Say, I want you to try this rod of mine Sunday. You'll want one like it
yourself, if I'm any good at guessing. Just got it, you know--it's the
one I was talking to yuh about last time I was down.
"W-ell--I reckon my means of conveyance is ready for me--so long, Peter,
till Sunday. See you at supper, boys."
He hooked a thumb under the shoulder-strap of his basket, pulled it to a
more comfortable position, waved his hand in a farewell, which included
every living thing within sight of him, and went away up the narrow,
winding trail through the sagebrush to the stable, humming something
under his breath with the same impulse of satisfaction with life which
sets a cat purring.
Some time later, he appeared, in the same jovial mood, at the Hart
ranch, and found there the welcome which he had counted upon--the
welcome which all men received there upon demand.

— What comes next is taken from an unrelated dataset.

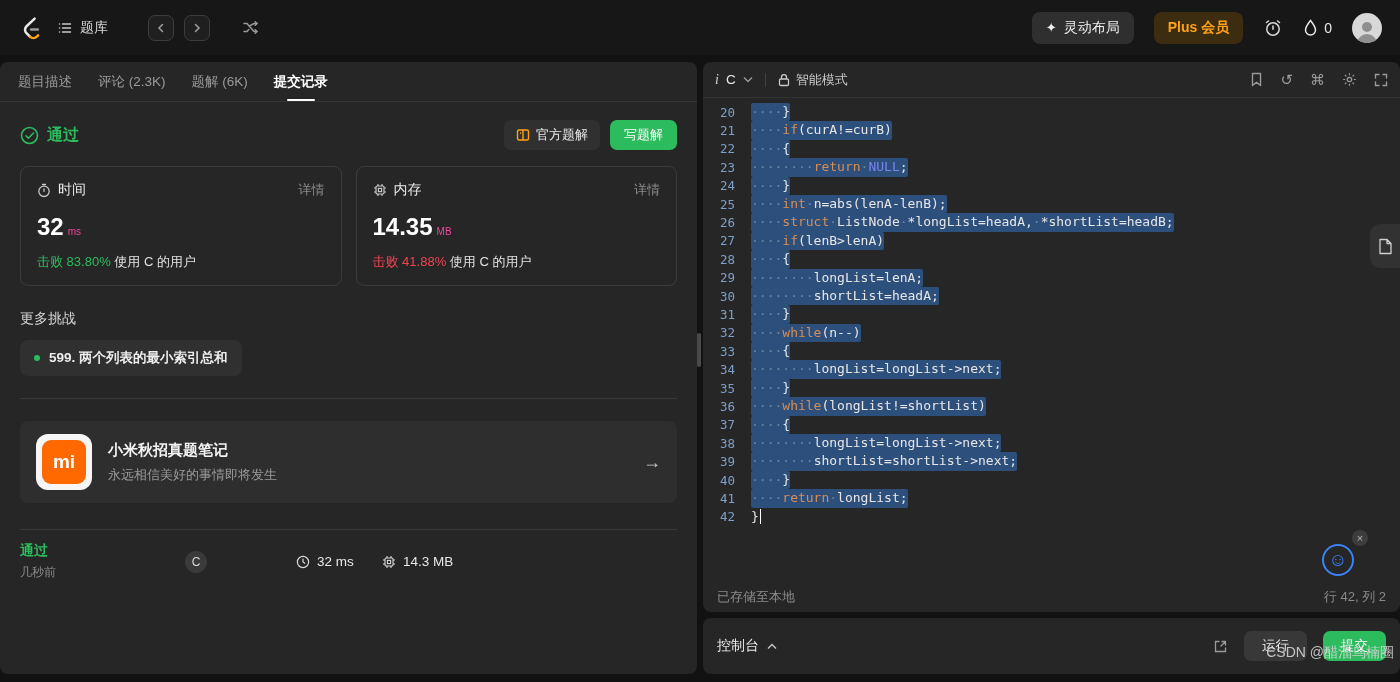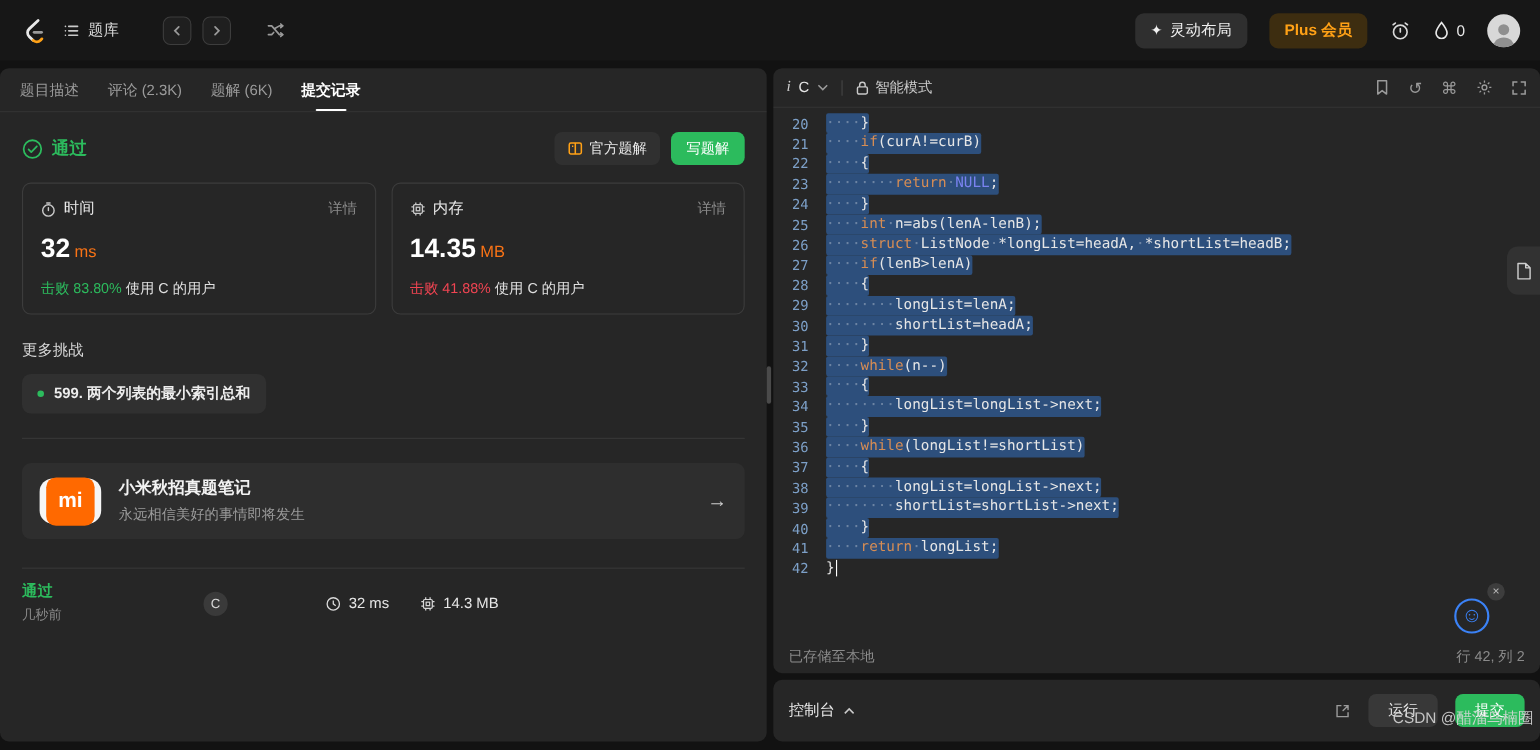"ms" .big-val .unit { color: #f97316 -> #ec4899; font-size: 15px -> 10px }
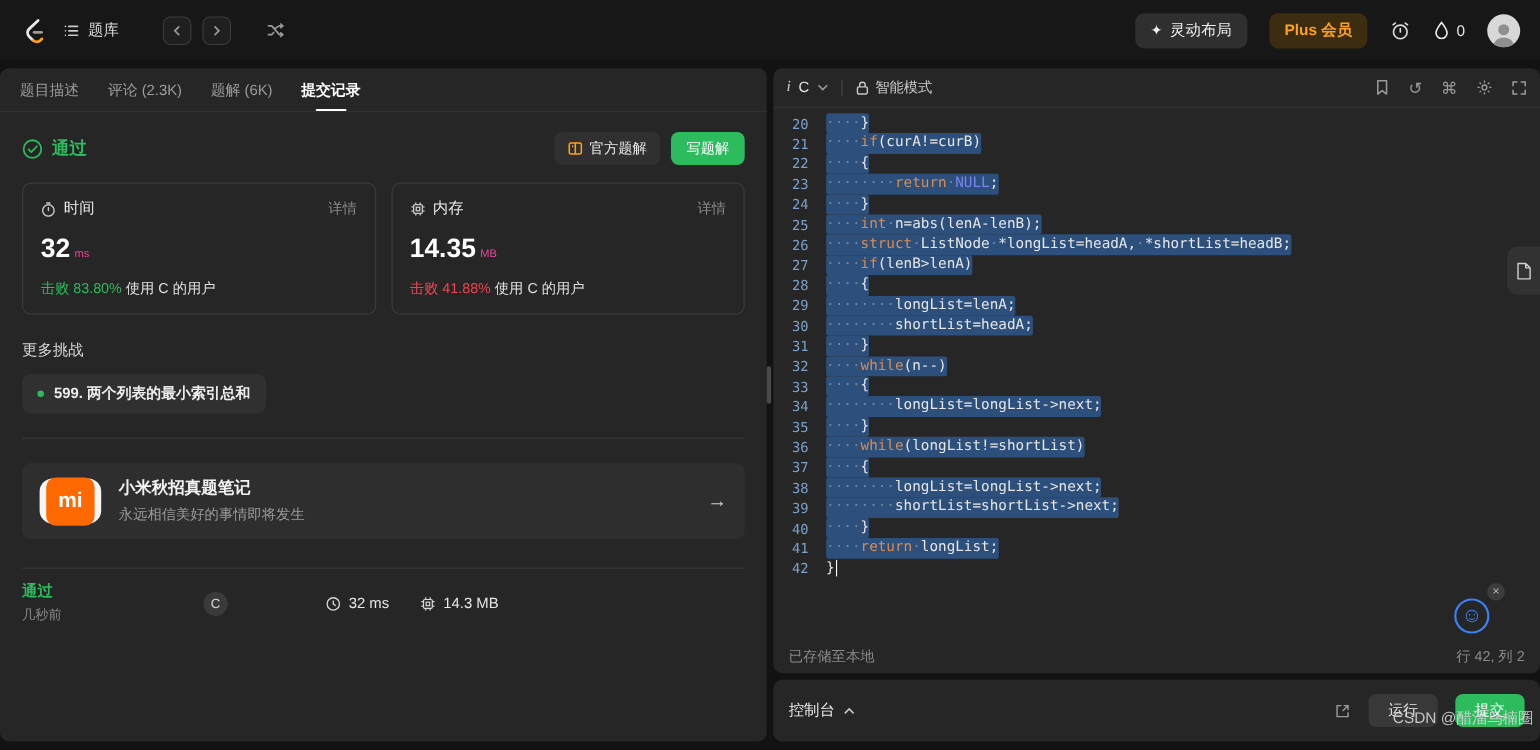"mi" .mi-outer { height: 41px -> 56px }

When Evadna and Jack rode up, they found Mr. Baumberger taking his ease
in Peaceful's armchair on the porch, discussing, with animated gravity,
the ins and outs of county politics; his fishing-basket lying on its
flat side close to his chair, his rod leaning against the house at
his elbow, his heavy pipe dragging down one corner of his loose-lipped
mouth; his whole gross person surrounded by an atmosphere of prosperity
leading the simple life transiently and by choice, and of lazy enjoyment
in his own physical and mental well-being.